A special thank you to St. Martin's Press and NetGalley for an early reading copy. Also pre-ordered the audiobook narrated by Susan Bennett. Look forward to listening. 

Adore both covers. The rain and the train (strong) since Tess was traveling on a train so many times. Each time required courage in order to attain her final goal. 




On a personal note: 
Was delighted to see the author chose the southern setting of Hickory, NC and could not wait to read. Exceeded all expectations.


A native of Statesville, only 20 minutes east of Hickory, spent a great deal of time there growing up. In addition, have the Lenior Rhyne College connection for many years, as well as was in the fine furniture interior design business in NC —spending a great deal of time at the Furniture Mart in Hickory as well as High Point. Also, always enjoy the Winston-Salem references where my sons now reside. 

The rich history of Hickory, NC has shaped it into the up and rising city that has earned it the title of an All-American city three times. . . As outlined in the book, "Historically, Hickory is most known for its huge polio epidemic, also known as the Miracle of Hickory. Following World War II, polio epidemics severely hit the US’ population. Hickory had the largest polio outbreak in all of NC. 
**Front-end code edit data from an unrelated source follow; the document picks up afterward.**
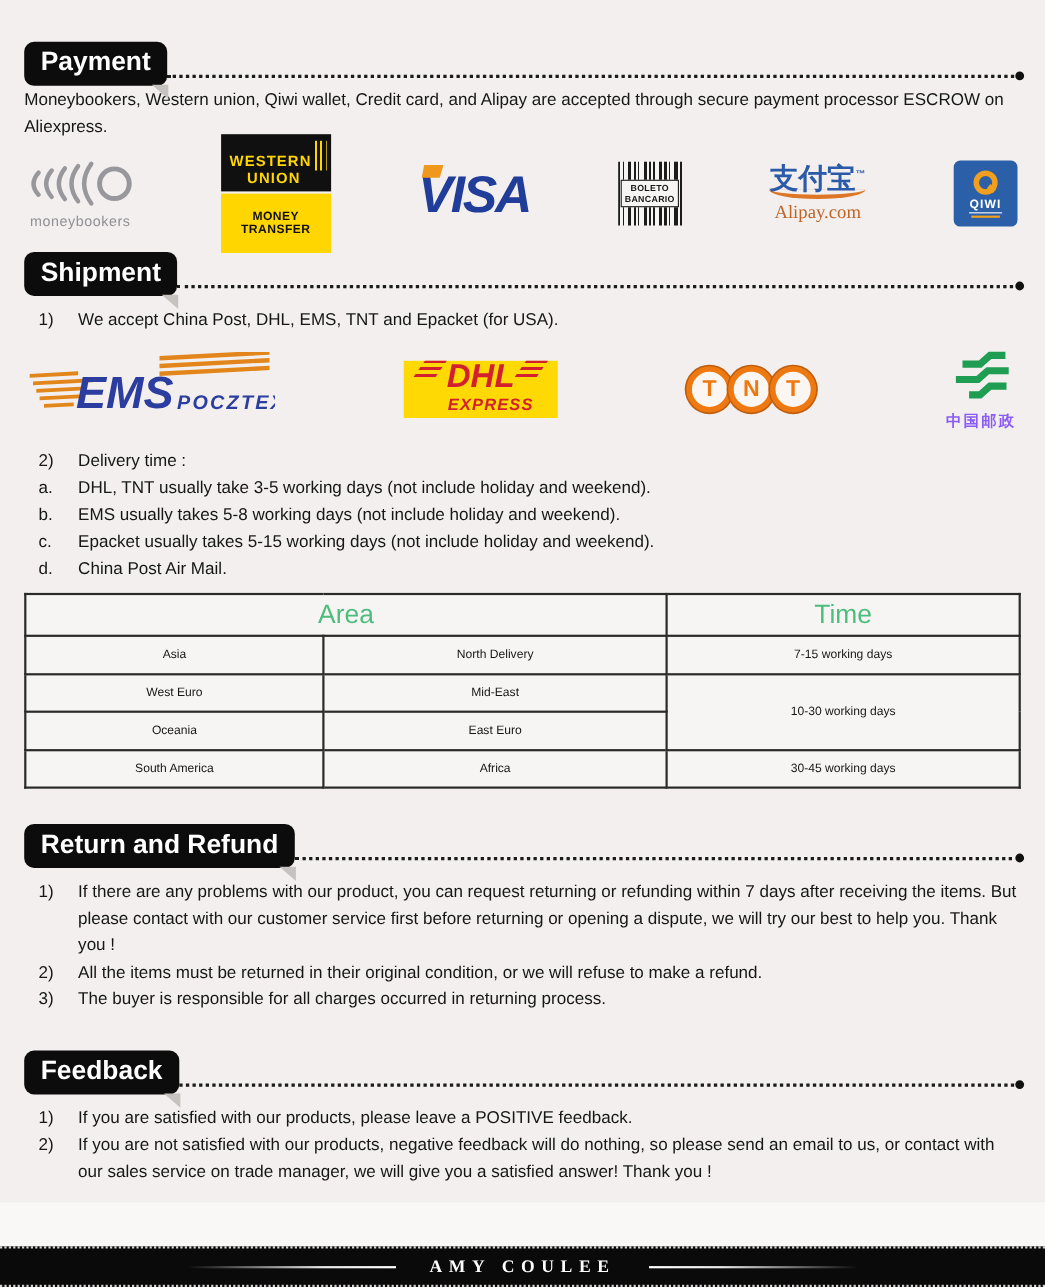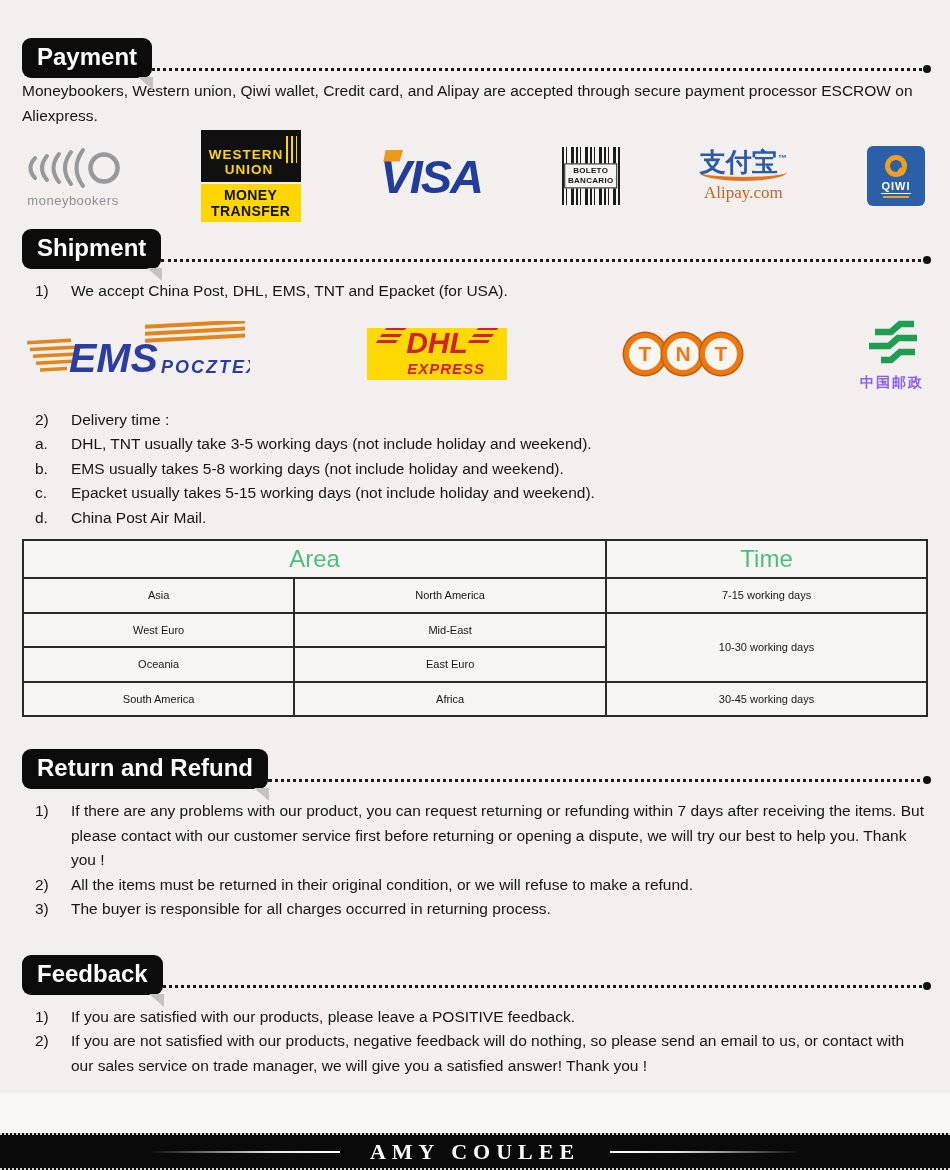--- a/index.html
+++ b/index.html
@@ -33,22 +33,22 @@
   .logo-mb { text-align:center; }
   .logo-mb .mb-label { font-size:13px; color:#8f8f94; letter-spacing:.5px; margin-top:-2px; }
 
   
   .logo-wu { width:100px; }
   .wu-top { background:#101010; position:relative; padding:18px 8px 5px; }
   .wu-w1,.wu-w2 { color:#ffd600; font-weight:bold; font-size:13.5px; line-height:1.05; letter-spacing:1px; }
   .wu-w2 { margin-left:16px; }
   .wu-bars { position:absolute; right:4px; top:6px; width:11px; height:27px;
              background:repeating-linear-gradient(90deg,#ffd600 0 2px,transparent 2px 5px); }
-  .wu-banner { background:#ffd600; color:#101010; font-weight:bold; font-size:14px;
-               text-align:center; padding:3px 0; letter-spacing:.4px; margin-top:2px; }
+  .wu-banner { background:#ffd600; color:#101010; font-weight:bold; font-size:11px;
+               text-align:center; padding:15px 0; letter-spacing:.4px; margin-top:2px; }
 
   
   .logo-visa { position:relative; }
   .visa-flag { position:absolute; left:3px; top:-3px; width:20px; height:12px; background:#f0981c;
                clip-path:polygon(12% 0,100% 0,82% 100%,0 100%); }
   .visa-text { color:#1f3d99; font-weight:bold; font-style:italic; font-size:47px; line-height:1;
                letter-spacing:-2px; }
 
   
   .logo-boleto { position:relative; width:58px; height:58px;
@@ -111,21 +111,21 @@
 
   
   .pre-footer { position:absolute; left:0; right:0; bottom:37px; height:40px; background:#f9f8f7; }
   .footer { position:absolute; left:0; right:0; bottom:0; height:37px; background:#0a0a0a;
       border-top:2px dotted #d8d5d2; border-bottom:2px dotted #d8d5d2;
       display:flex; align-items:center; justify-content:center; gap:30px; }
   .f-line { height:2px; width:190px; }
   .f-line.left  { background:linear-gradient(90deg,rgba(255,255,255,0),#e8e8e8 65%,#ffffff); }
   .f-line.right { background:linear-gradient(270deg,rgba(255,255,255,0),#e8e8e8 65%,#ffffff); }
   .f-brand { font-family:"Liberation Serif", serif; color:#ffffff; font-weight:bold;
-      font-size:22px; letter-spacing:6px; }
+      font-size:16px; letter-spacing:6px; }
 </style>
 </head>
 <body>
 
 <div class="wrap">
   <div class="content">
 
     <div class="sec-head">
       <div class="sec-label">Payment</div>
       <div class="sec-line"></div>
@@ -263,21 +263,21 @@
     <table class="ship-table">
       <thead>
         <tr>
           <th colspan="2">Area</th>
           <th class="col-c">Time</th>
         </tr>
       </thead>
       <tbody>
         <tr>
           <td class="col-a">Asia</td>
-          <td class="col-b">North America</td>
+          <td class="col-b">North Delivery</td>
           <td>7-15 working days</td>
         </tr>
         <tr>
           <td>West Euro</td>
           <td>Mid-East</td>
           <td rowspan="2">10-30 working days</td>
         </tr>
         <tr>
           <td>Oceania</td>
           <td>East Euro</td>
My mom’s twin died of polio in the mid-1930s and my best friend from school had polio. She was disfigured and was made fun of by many. 

I enjoy how the author takes multiple historic topics and weaves a compelling story which is both heartwarming and tragic. My mom was a huge Diane Chamberlain fan and she would have loved this story.




About the Author


Diane Chamberlain is the New York Times, USA Today and Sunday Times bestselling author of 25 novels published in more than twenty languages. Some of her most popular books include Necessary Lies, The Silent Sister, The Secret Life of CeeCee Wilkes, and The Keeper of the Light Trilogy. Diane likes to write complex stories about relationships between men and women, parents and children, brothers and sisters, and friends. Although the thematic focus of her books often revolves around family, love, compassion and forgiveness, her stories usually feature a combination of drama, mystery, secrets and intrigue. Diane's background in psychology has given her a keen interest in understanding the way people tick, as well as the background necessary to create her realistic characters.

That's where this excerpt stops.